Using the data below, find how many lines include the word "venv" and report that figure alone.

Revision comparison data
• • •

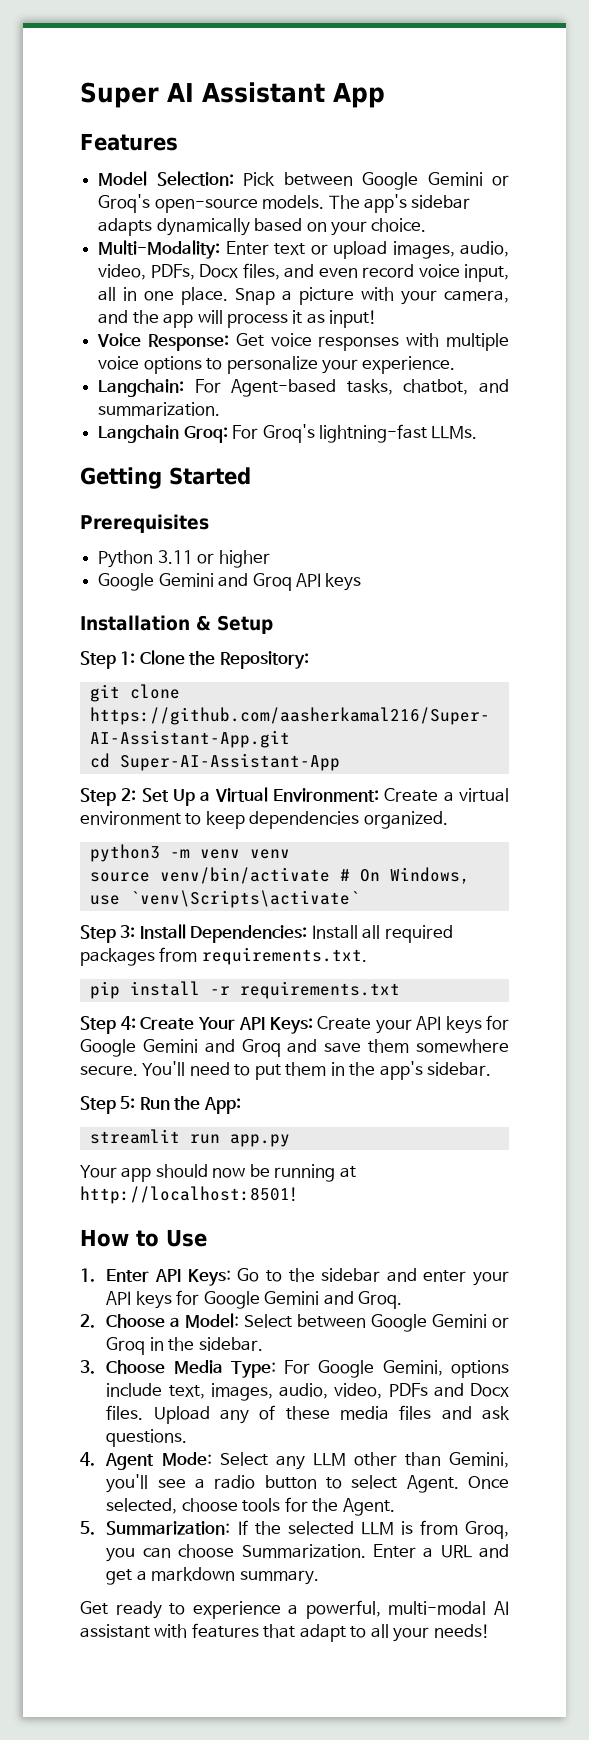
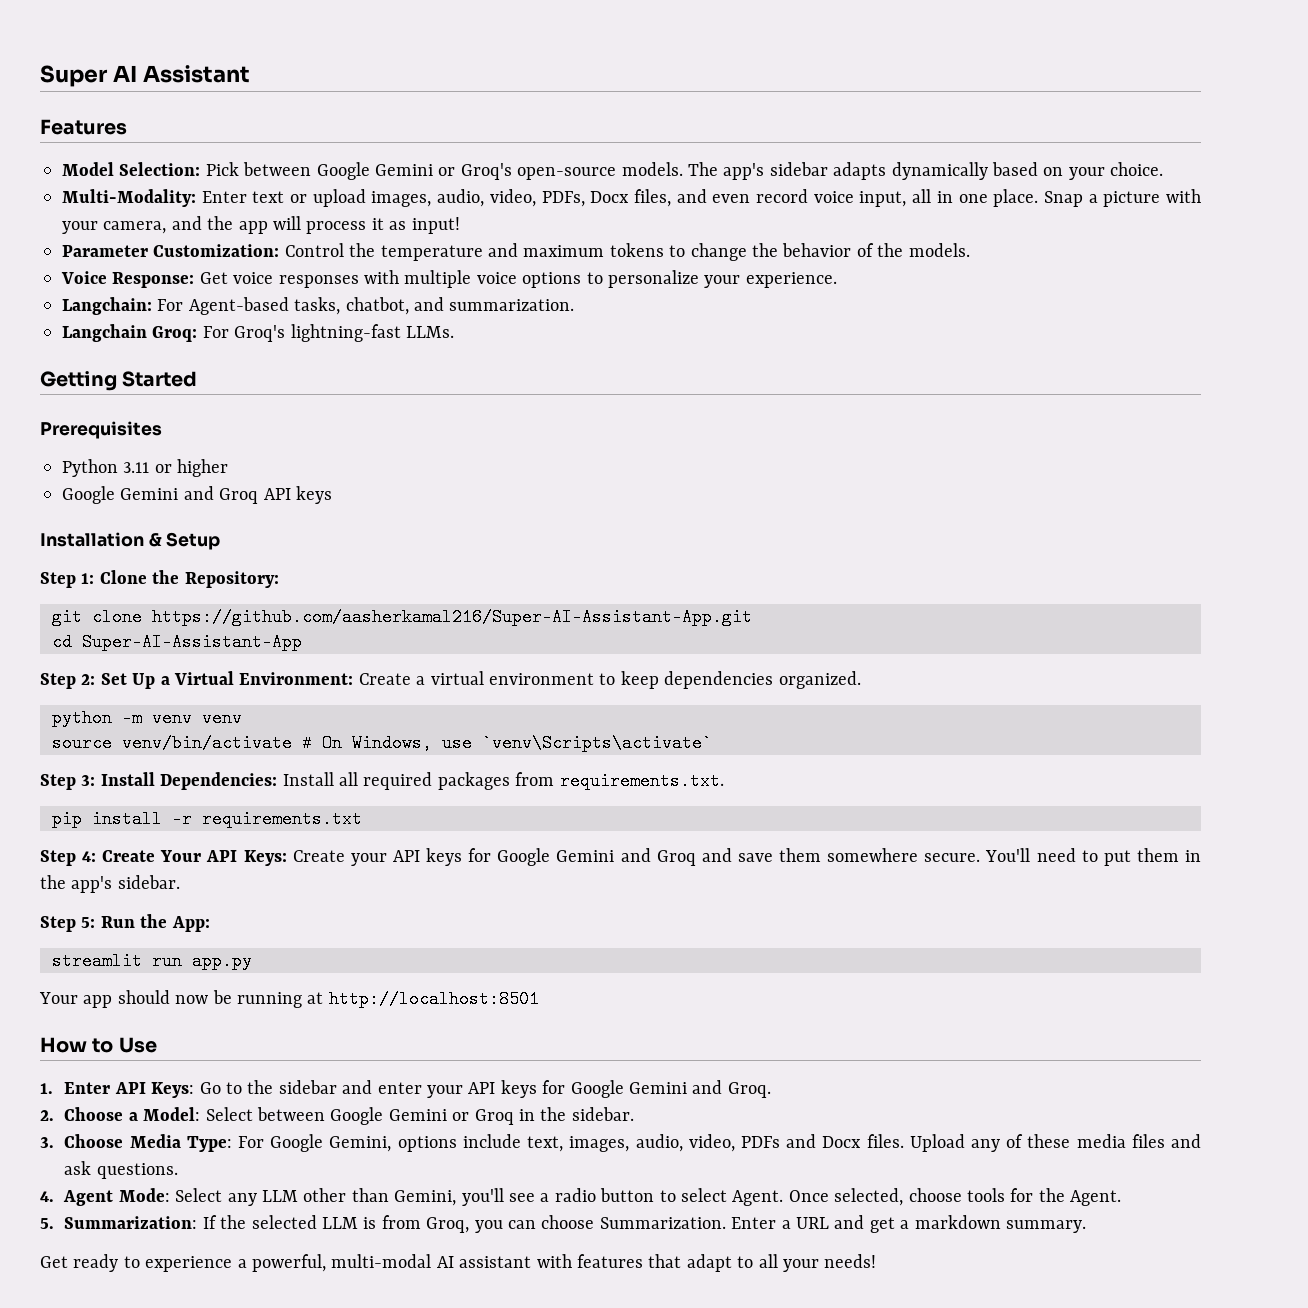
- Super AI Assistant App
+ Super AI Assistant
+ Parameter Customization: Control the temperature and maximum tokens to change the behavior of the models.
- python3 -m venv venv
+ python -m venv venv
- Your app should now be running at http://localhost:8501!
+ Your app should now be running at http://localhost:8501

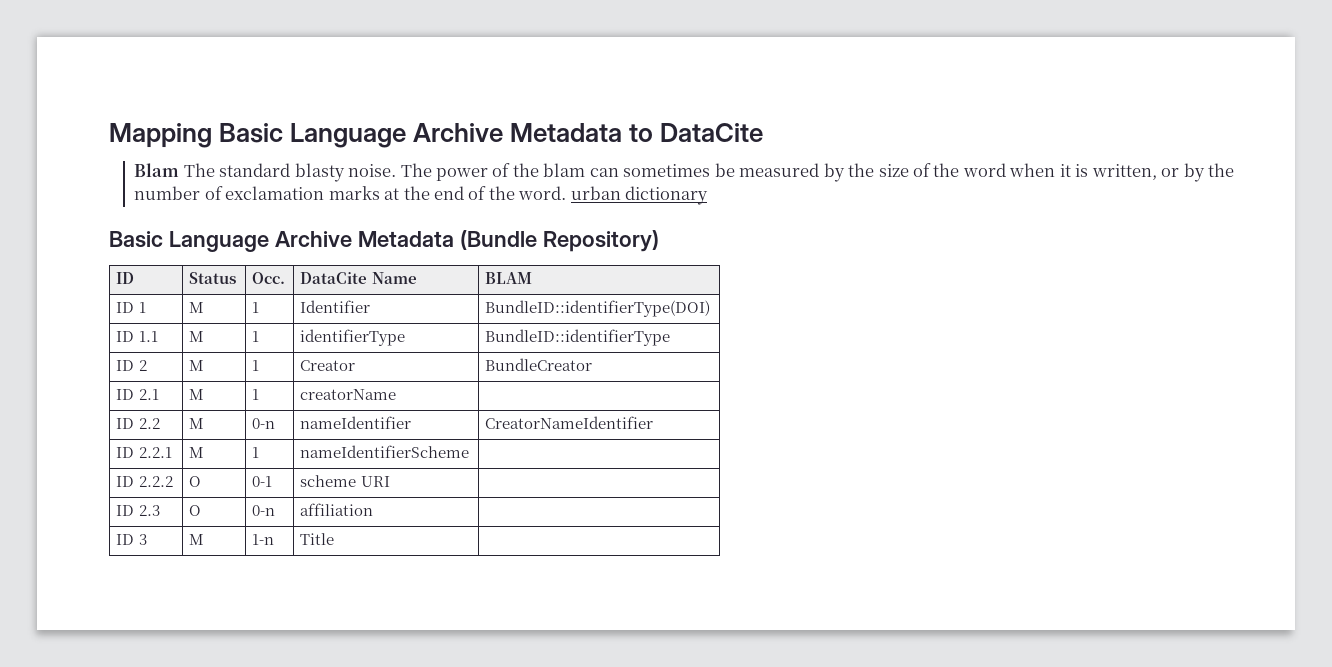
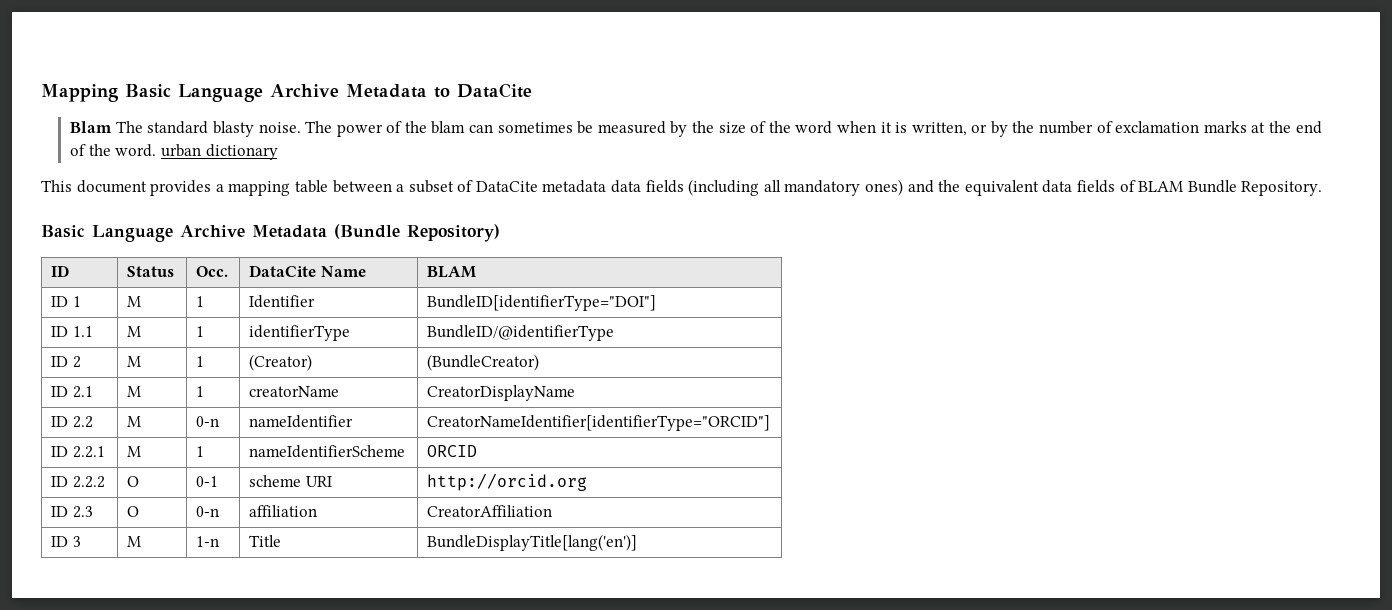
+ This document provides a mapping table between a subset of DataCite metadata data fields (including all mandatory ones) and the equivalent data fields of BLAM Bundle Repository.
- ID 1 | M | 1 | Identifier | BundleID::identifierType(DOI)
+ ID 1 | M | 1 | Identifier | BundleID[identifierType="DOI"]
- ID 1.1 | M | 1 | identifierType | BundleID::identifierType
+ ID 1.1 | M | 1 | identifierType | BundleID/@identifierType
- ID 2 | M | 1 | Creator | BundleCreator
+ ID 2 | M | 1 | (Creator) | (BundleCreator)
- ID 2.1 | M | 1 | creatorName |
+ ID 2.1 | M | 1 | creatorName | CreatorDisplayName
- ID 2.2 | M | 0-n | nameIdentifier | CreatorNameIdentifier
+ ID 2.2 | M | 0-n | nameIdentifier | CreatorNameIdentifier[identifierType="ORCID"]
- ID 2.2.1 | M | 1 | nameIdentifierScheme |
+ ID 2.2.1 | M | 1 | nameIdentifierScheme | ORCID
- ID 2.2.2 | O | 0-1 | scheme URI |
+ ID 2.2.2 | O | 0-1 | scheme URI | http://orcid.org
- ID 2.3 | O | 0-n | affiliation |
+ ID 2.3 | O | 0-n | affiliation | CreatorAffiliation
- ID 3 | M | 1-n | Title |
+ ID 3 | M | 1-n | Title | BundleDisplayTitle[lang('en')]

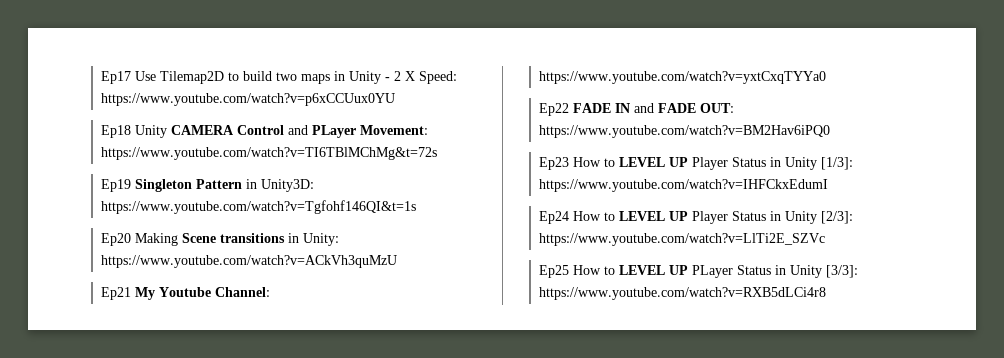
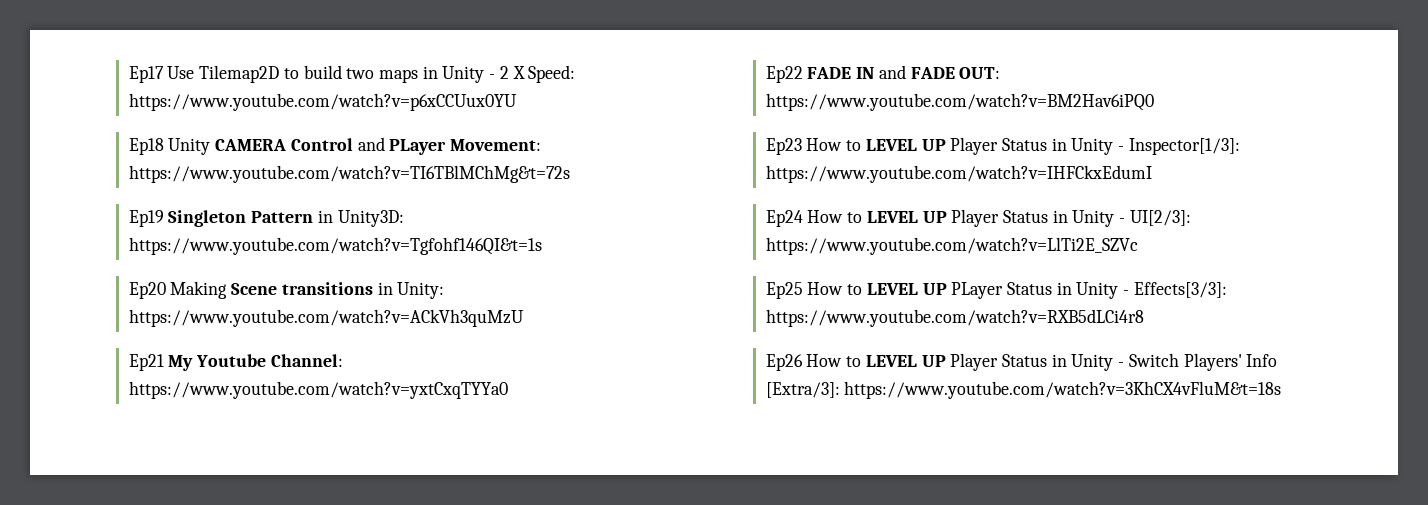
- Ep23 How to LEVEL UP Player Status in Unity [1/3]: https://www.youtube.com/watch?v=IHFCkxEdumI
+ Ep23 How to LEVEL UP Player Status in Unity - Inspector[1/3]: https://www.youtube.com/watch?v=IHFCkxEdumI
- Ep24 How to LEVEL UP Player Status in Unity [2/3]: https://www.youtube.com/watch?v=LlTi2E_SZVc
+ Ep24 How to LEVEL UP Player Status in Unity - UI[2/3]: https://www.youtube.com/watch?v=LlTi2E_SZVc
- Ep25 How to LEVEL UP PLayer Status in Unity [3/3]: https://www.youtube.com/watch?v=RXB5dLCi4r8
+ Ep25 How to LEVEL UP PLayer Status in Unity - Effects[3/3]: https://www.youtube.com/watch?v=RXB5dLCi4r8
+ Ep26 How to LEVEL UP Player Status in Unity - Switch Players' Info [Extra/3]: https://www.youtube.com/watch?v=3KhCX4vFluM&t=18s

• • •

» **EXPECTED ANSWER**
2